Now fifty-five and stooped by years of labor and cheap ale, Jormvo is a fixture of Pebble Mill, half a cautionary tale, half a source of quiet wisdom. Each morning, he walks the river’s banks collecting the smooth stones the Tanu offers, selling them to Languard’s merchants alongside the children and elders of the village. By dusk, he can be found near the tavern, telling stories of honor and folly, or dispensing advice to those willing to listen. His hanbo, once part of a dueling set from his youth, now serves as both walking stick and memory of discipline; at dawn, when the mist rolls in off the river, villagers sometimes glimpse him running old drills in the yard, each movement slow but purposeful.

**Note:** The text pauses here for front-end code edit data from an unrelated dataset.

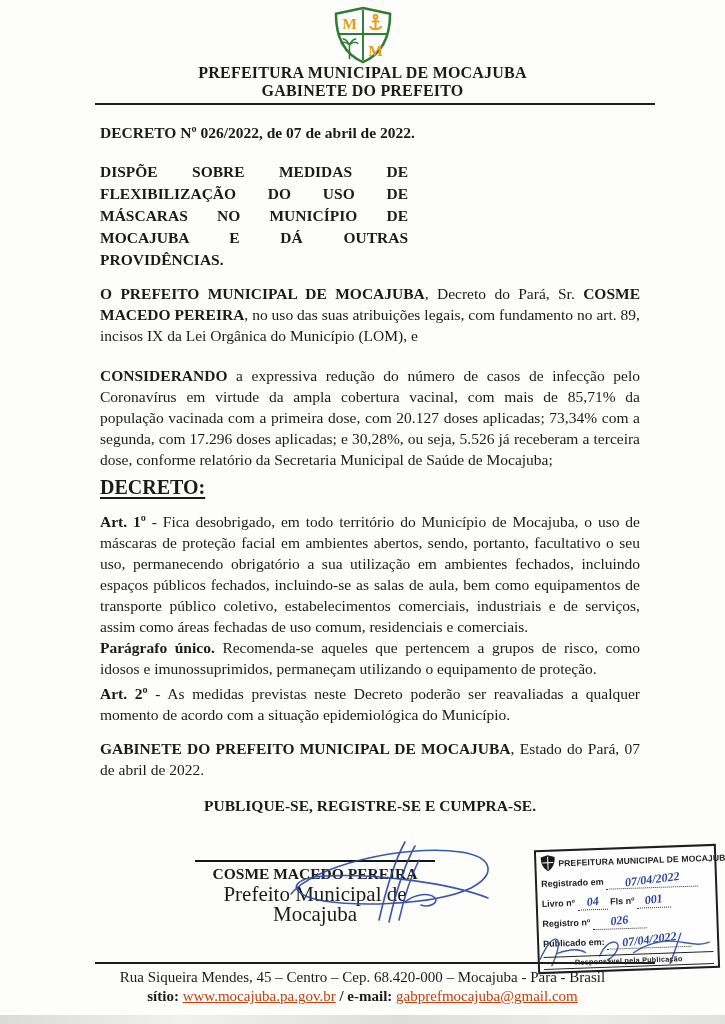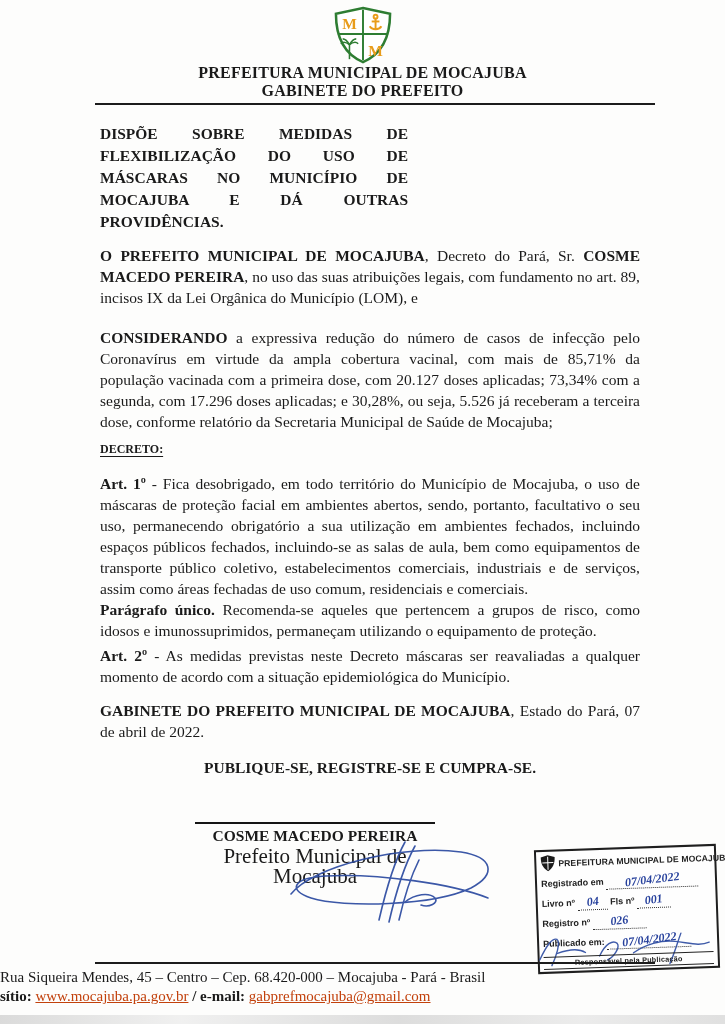--- a/index.html
+++ b/index.html
@@ -106,6 +106,7 @@
 
   <div class="body">
 
+    <p class="decree-number">DECRETO Nº 026/2022, de 07 de abril de 2022.</p>
 
     <p class="ementa">DISPÕE SOBRE MEDIDAS DE FLEXIBILIZAÇÃO DO USO DE MÁSCARAS NO MUNICÍPIO DE MOCAJUBA E DÁ OUTRAS PROVIDÊNCIAS.</p>
 

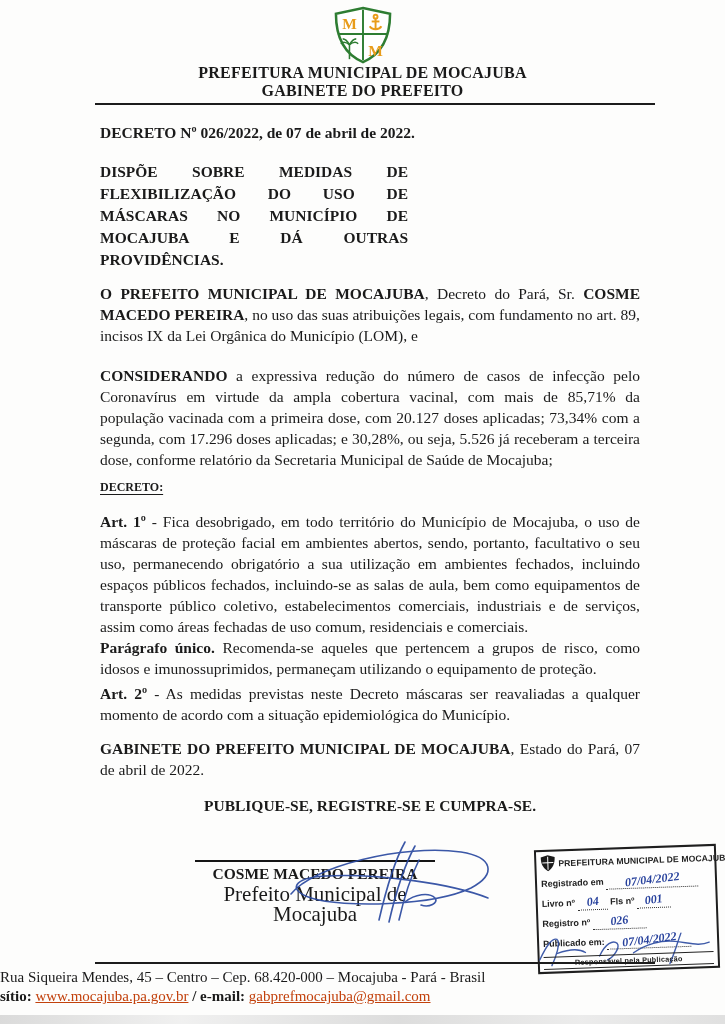--- a/index.html
+++ b/index.html
@@ -23,7 +23,7 @@
   .ementa{margin-top:18px !important;margin-left:212px;width:308px;font-weight:bold;line-height:22px;}
   .preamble{margin-top:12px !important;}
   .considerando{margin-top:19px !important;}
-  .decreto-heading{margin-top:8px !important;font-weight:bold;text-decoration:underline;text-underline-offset:3px;text-align:center;font-size:12px;line-height:18px;}
+  .decreto-heading{margin-top:8px !important;font-weight:bold;text-decoration:underline;text-underline-offset:3px;text-align:center;font-size:20px;line-height:18px;}
   .art1{margin-top:15px !important;}
   .art2{margin-top:4px !important;}
   .art3{margin-top:7px !important;}

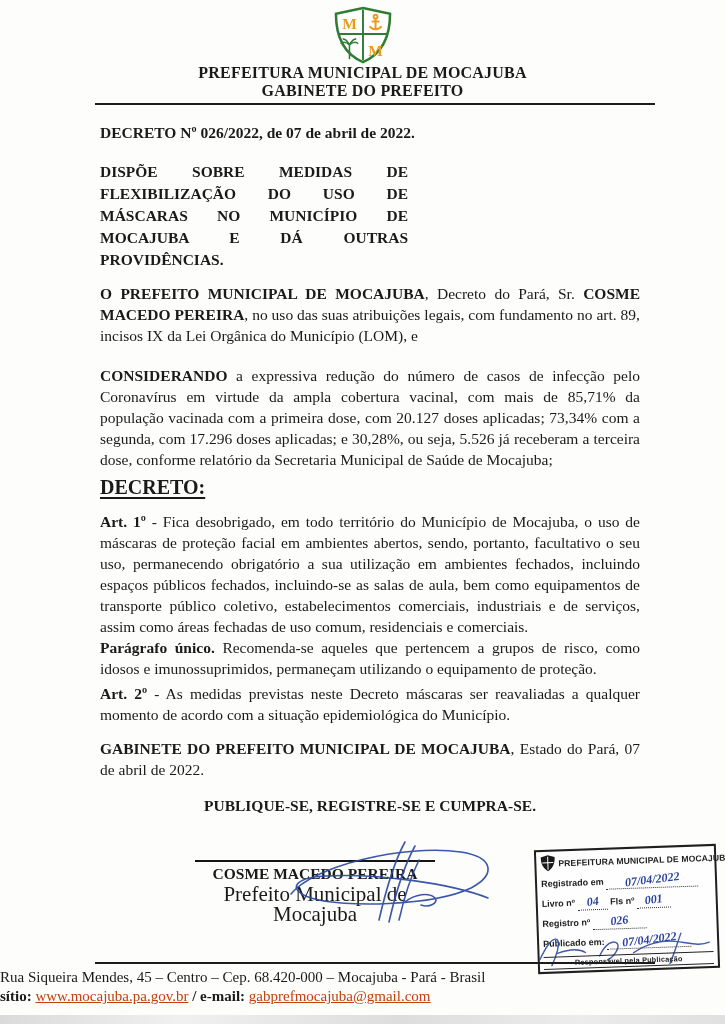--- a/index.html
+++ b/index.html
@@ -120,7 +120,7 @@
 
     <p><b>Parágrafo único.</b><span> Recomenda-se aqueles que pertencem a grupos de risco, como idosos e imunossuprimidos, permaneçam utilizando o equipamento de proteção.</span></p>
 
-    <p class="art2"><b>Art. 2º</b><span> - As medidas previstas neste Decreto máscaras ser reavaliadas a qualquer momento de acordo com a situação epidemiológica do Município.</span></p>
+    <p class="art2"><b>Art. 2º</b><span> - As medidas previstas neste Decreto poderão ser reavaliadas a qualquer momento de acordo com a situação epidemiológica do Município.</span></p>
 
 
     <p class="closing"><b>GABINETE DO PREFEITO MUNICIPAL DE MOCAJUBA</b><span>, Estado do Pará, 07 de abril de 2022.</span></p>

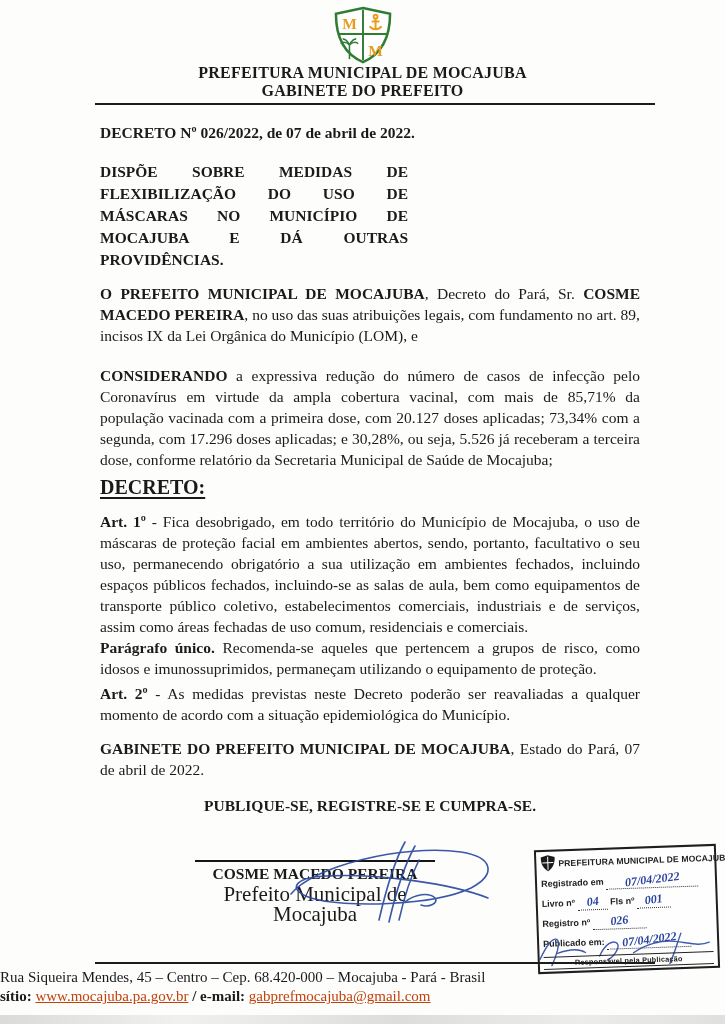--- a/index.html
+++ b/index.html
@@ -62,7 +62,7 @@
   }
   .stamp-sig{position:absolute;left:-6px;bottom:2px;pointer-events:none;}
   
-  .footer{position:absolute;left:0;right:0;top:962px;text-align:left;font-size:15px;line-height:19px;}
+  .footer{position:absolute;left:0;right:0;top:962px;text-align:center;font-size:15px;line-height:19px;}
   .footer .rule2{border:none;border-top:2px solid #1c1c1c;margin:0 70px 4px 95px;width:560px;}
   .flink{color:#c2410c;text-decoration:underline;cursor:pointer;}
   .scan-bottom{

Though drink dulls his tongue and years have bent his back, Jormvo still carries the quiet dignity of a man who once stood among the proud. He has come to love the rhythm of Pebble Mill, the turning of the wheel, the laughter of children, the rush of the river, and though the duke’s crest no longer bears his family’s mark, Jormvo still believes service, however humble, can be noble.

character connection:

Among the forty-one souls of Pebble Mill, Jormvo is as familiar as the turning of the Tanu’s tide. Everyone knows him, the old noble-turned-mill hand who drinks too much, talks too loud, and somehow still gives the best advice in the hamlet. Children know him as the man who buys their river stones and tells them stories they only half understand. The workers know him as the fellow who shows up late but never shirks the hardest tasks when he is there. The elders know him as a man carrying quiet heartbreak behind a tired smile.
Most days he’s found by the river sorting stones, humming old melodies, or at the tavern with a cup of something cheap. But everyone in Pebble Mill has also seen him at dawn, moving through slow, deliberate hanbo drills with the precision of someone who once trained for more than farm work. The villagers never mock it; it’s simply “Jormvo being Jormvo,” equal parts mystery and routine.

Among the hamlet’s small population, he’s the closest thing to a communal uncle: a wise old drunk whose flaws are known, whose stories are loved, and whose presence is as steady as the millwheel.